(Dataset records)
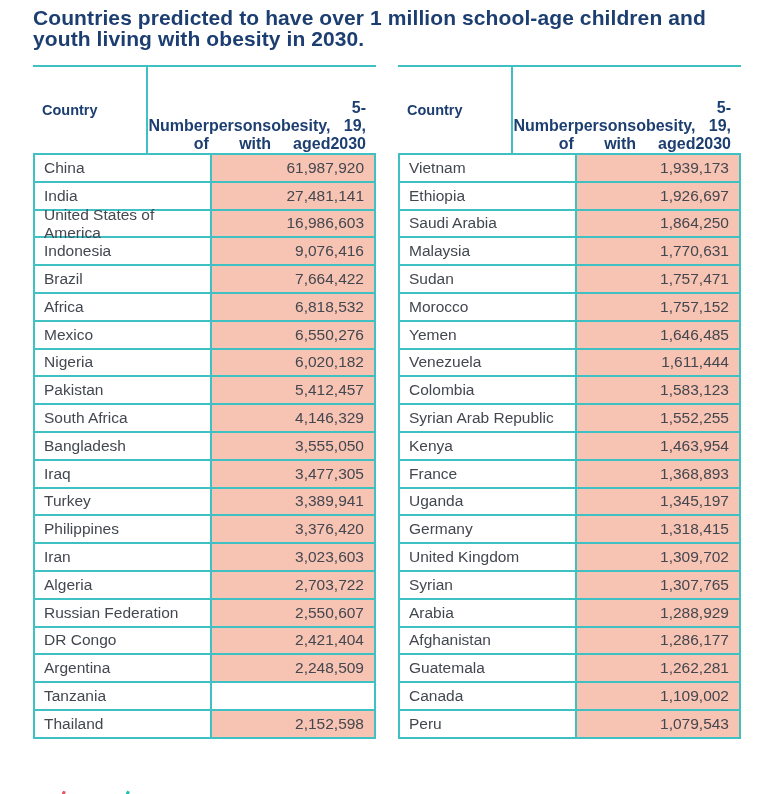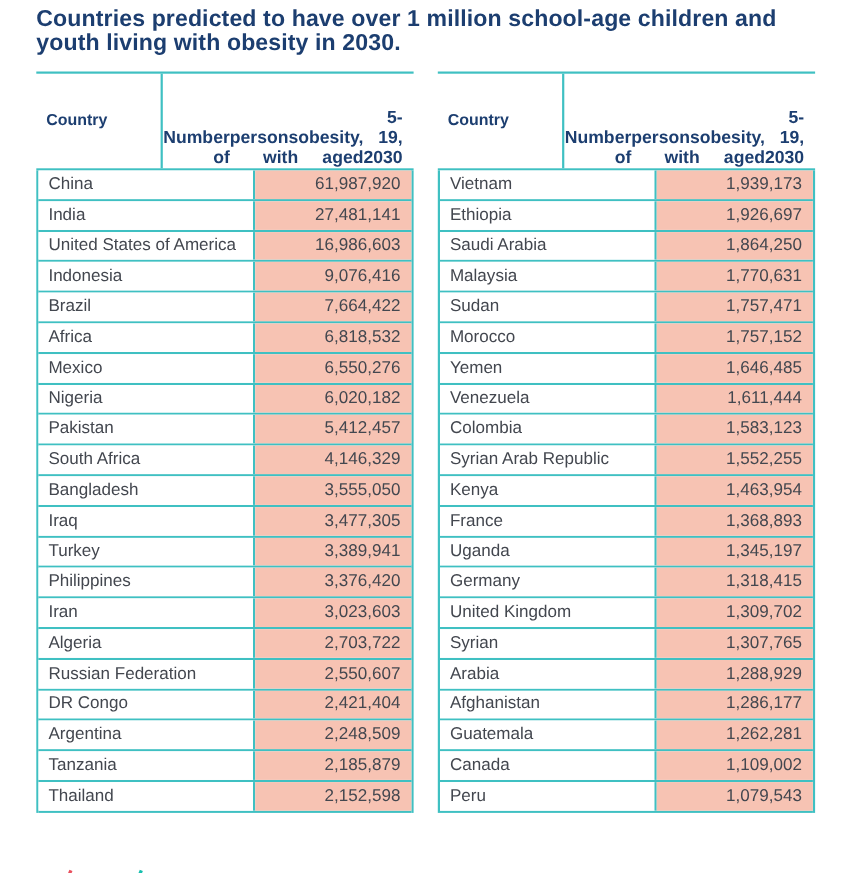--- a/index.html
+++ b/index.html
@@ -90,7 +90,7 @@
     color: var(--cell-text);
   }
   .cell-country {
-    width: 197px;
+    width: 177px;
     border-right: 2px solid var(--teal);
     background: #ffffff;
     padding-left: 9px;

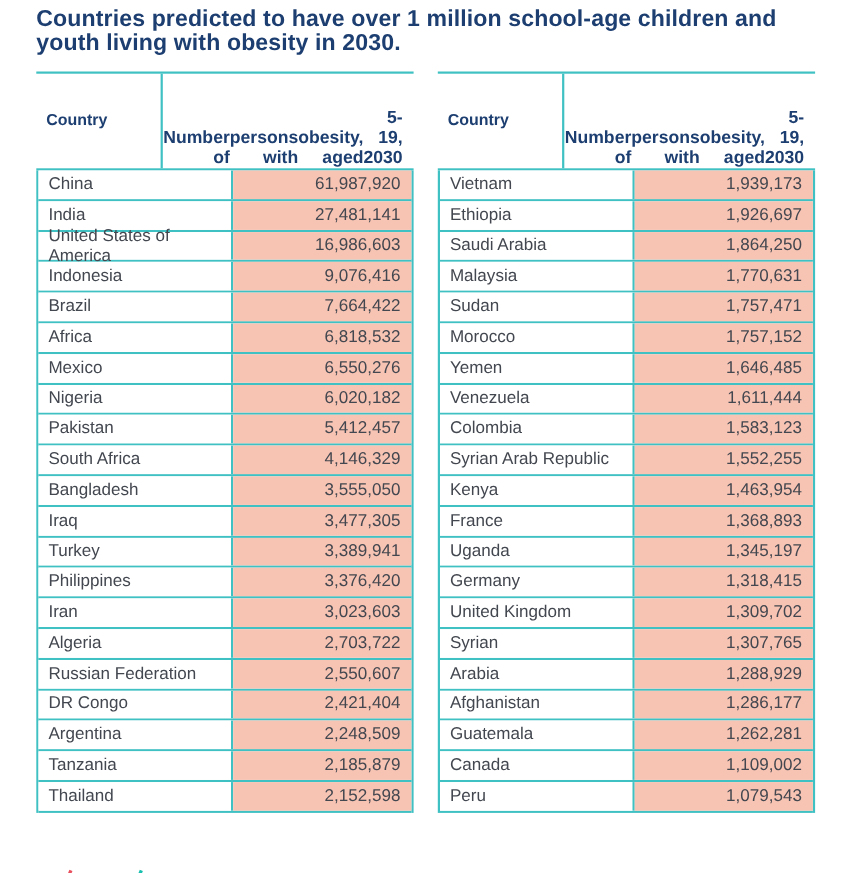--- a/index.html
+++ b/index.html
@@ -226,7 +226,6 @@
           </div>
           <div class="row">
             <div class="cell cell-country">Tanzania</div>
-            <div class="cell cell-value">2,185,879</div>
           </div>
           <div class="row">
             <div class="cell cell-country">Thailand</div>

» Aim of the task:
Scan the records for lines with the word "country". Report how many, with no other words.

» Solution to the exercise:
3